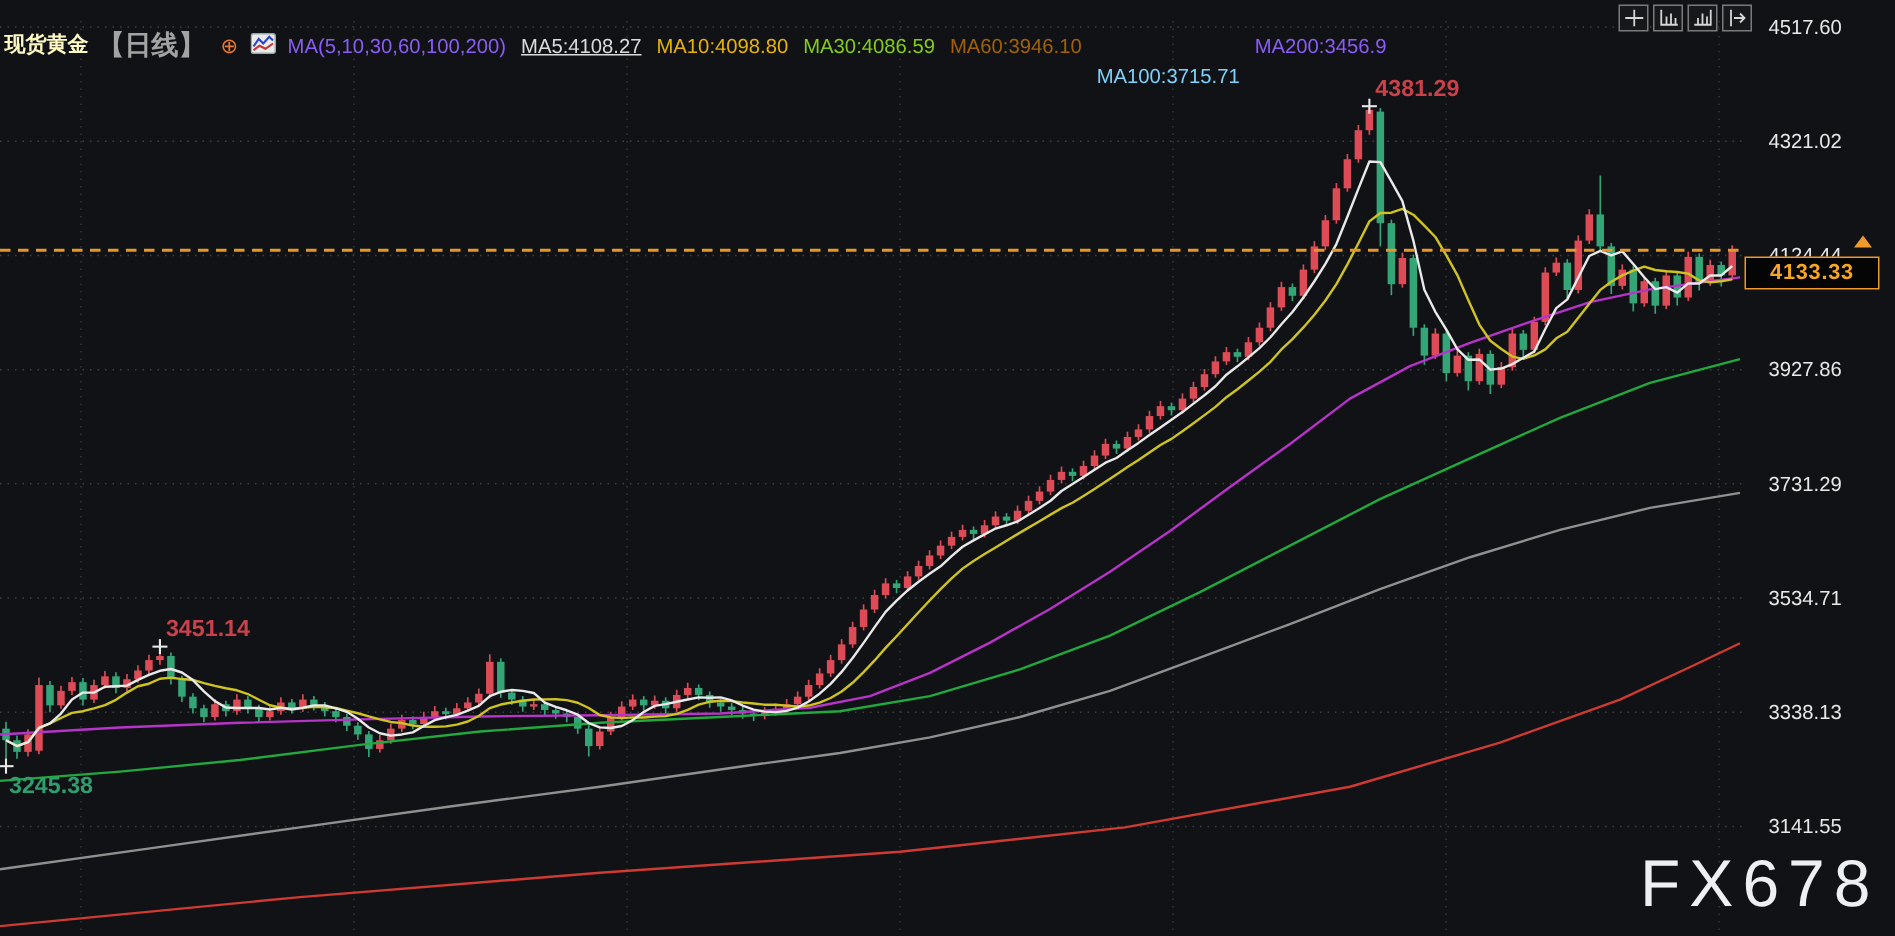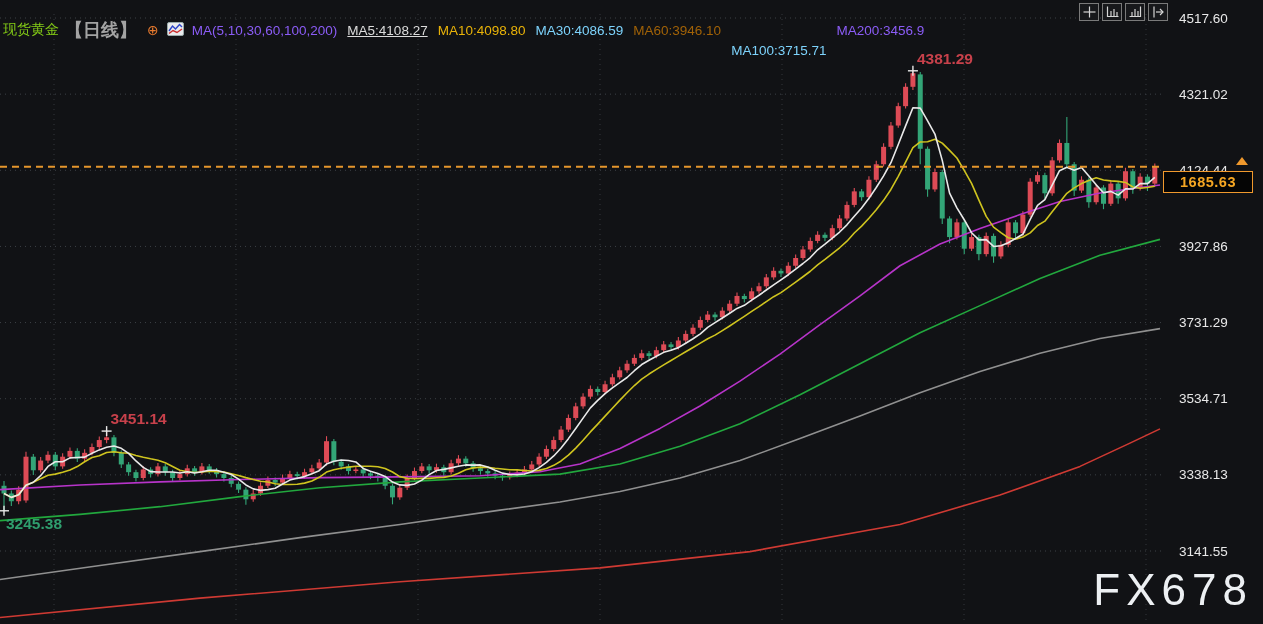--- a/index.html
+++ b/index.html
@@ -10,7 +10,7 @@
   
   .header{position:absolute;left:3px;top:2px;display:flex;align-items:center;
           gap:10px;font-size:13.5px;z-index:5;white-space:nowrap;}
-  .sym{color:#84cc16;font-weight:normal;font-size:14px;}
+  .sym{color:#fef9c3;font-weight:bold;font-size:14px;}
   .period{color:#a3a3a3;font-weight:bold;font-size:18px;}
   .plus{color:#e87a2e;font-size:14px;line-height:1;}
   .magroup{color:#8b5cf6;}

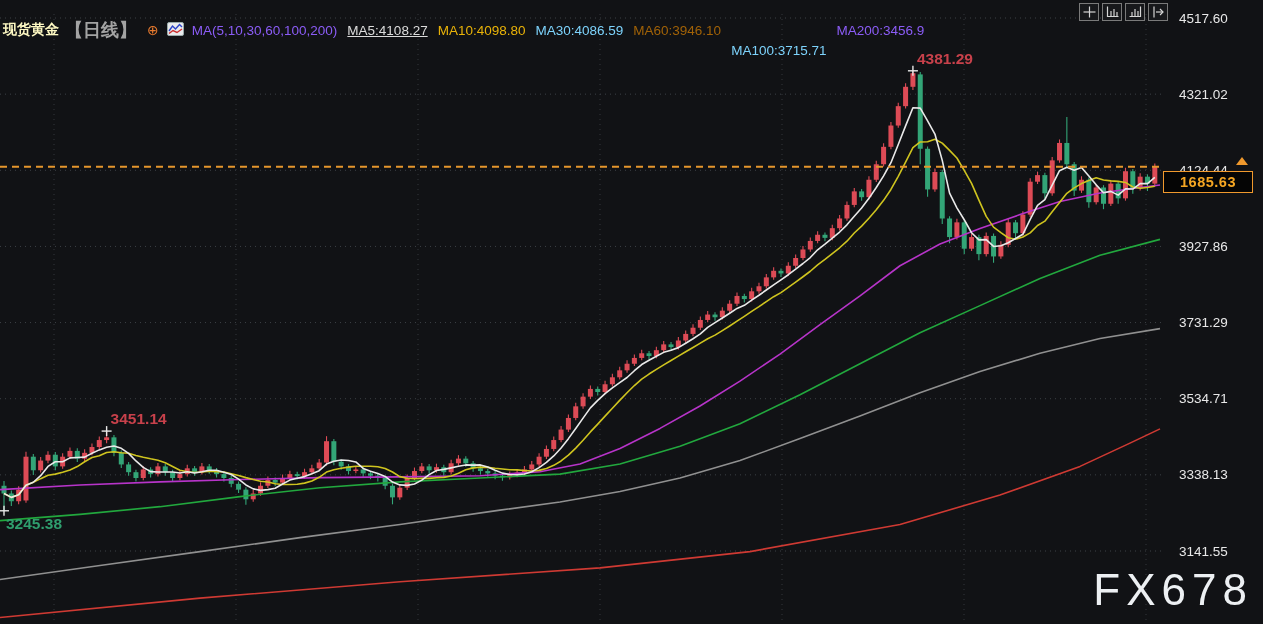--- a/index.html
+++ b/index.html
@@ -419,7 +419,7 @@
     <span class="magroup">MA(5,10,30,60,100,200)</span>
     <span class="ma-item" style="color: rgb(220, 220, 220); text-decoration: underline;">MA5:4108.27</span>
     <span class="ma-item" style="color: #eab308;">MA10:4098.80</span>
-    <span class="ma-item" style="color: #7dd3fc;">MA30:4086.59</span>
+    <span class="ma-item" style="color: #84cc16;">MA30:4086.59</span>
     <span class="ma-item" style="color: #a16207;">MA60:3946.10</span>
     <span class="ma-item" style="color: #7dd3fc; margin-top: 41px;">MA100:3715.71</span>
     <span class="ma-item" style="color: #8b5cf6;">MA200:3456.9</span>

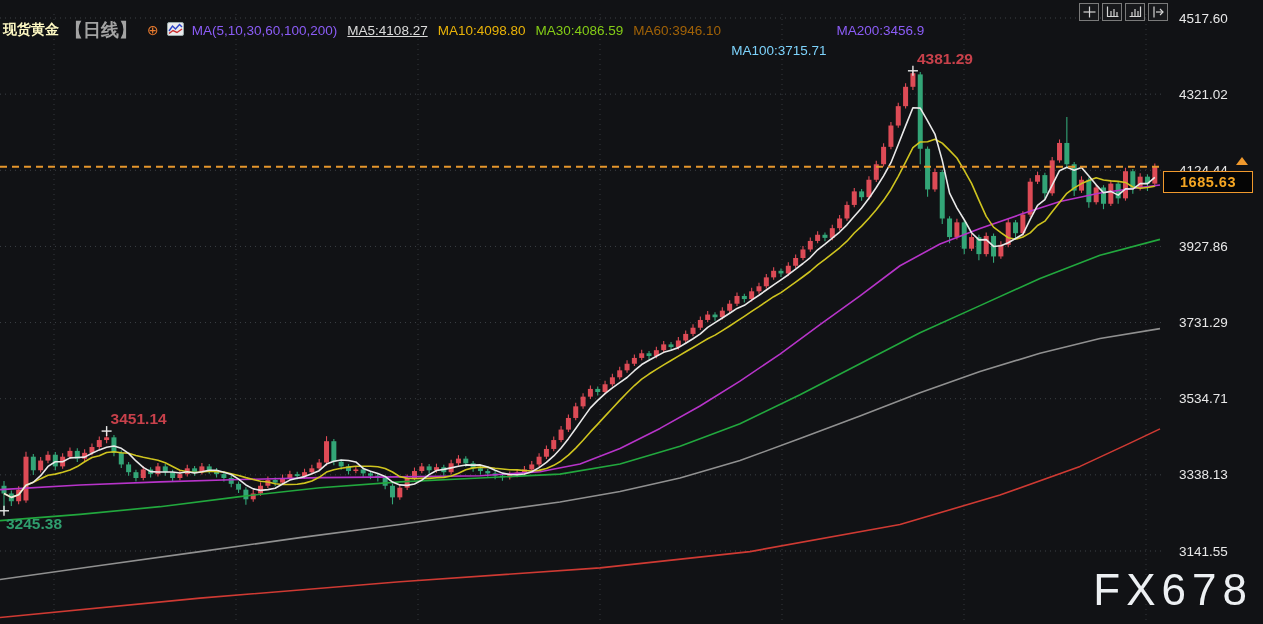--- a/index.html
+++ b/index.html
@@ -457,7 +457,7 @@
     </div>
   </div>
 
-  <div class="pricebox" id="pricebox" style="top: 170.843px;">1685.63</div>
+  <div class="pricebox" id="pricebox" style="top: 170.843px;">4133.33</div>
   <div class="uparrow" id="uparrow" style="left: 1236px; top: 156.843px;"></div>
 
   <div class="watermark">FX678</div>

_Exercise directions:_ Return every line above exactly, omitting images.

_Written solution:_
--- a/index.html
+++ b/index.html
@@ -10,7 +10,7 @@
   
   .header{position:absolute;left:3px;top:2px;display:flex;align-items:center;
           gap:10px;font-size:13.5px;z-index:5;white-space:nowrap;}
-  .sym{color:#84cc16;font-weight:normal;font-size:14px;}
+  .sym{color:#fef9c3;font-weight:bold;font-size:14px;}
   .period{color:#a3a3a3;font-weight:bold;font-size:18px;}
   .plus{color:#e87a2e;font-size:14px;line-height:1;}
   .magroup{color:#8b5cf6;}

--- a/index.html
+++ b/index.html
@@ -419,7 +419,7 @@
     <span class="magroup">MA(5,10,30,60,100,200)</span>
     <span class="ma-item" style="color: rgb(220, 220, 220); text-decoration: underline;">MA5:4108.27</span>
     <span class="ma-item" style="color: #eab308;">MA10:4098.80</span>
-    <span class="ma-item" style="color: #7dd3fc;">MA30:4086.59</span>
+    <span class="ma-item" style="color: #84cc16;">MA30:4086.59</span>
     <span class="ma-item" style="color: #a16207;">MA60:3946.10</span>
     <span class="ma-item" style="color: #7dd3fc; margin-top: 41px;">MA100:3715.71</span>
     <span class="ma-item" style="color: #8b5cf6;">MA200:3456.9</span>

--- a/index.html
+++ b/index.html
@@ -457,7 +457,7 @@
     </div>
   </div>
 
-  <div class="pricebox" id="pricebox" style="top: 170.843px;">1685.63</div>
+  <div class="pricebox" id="pricebox" style="top: 170.843px;">4133.33</div>
   <div class="uparrow" id="uparrow" style="left: 1236px; top: 156.843px;"></div>
 
   <div class="watermark">FX678</div>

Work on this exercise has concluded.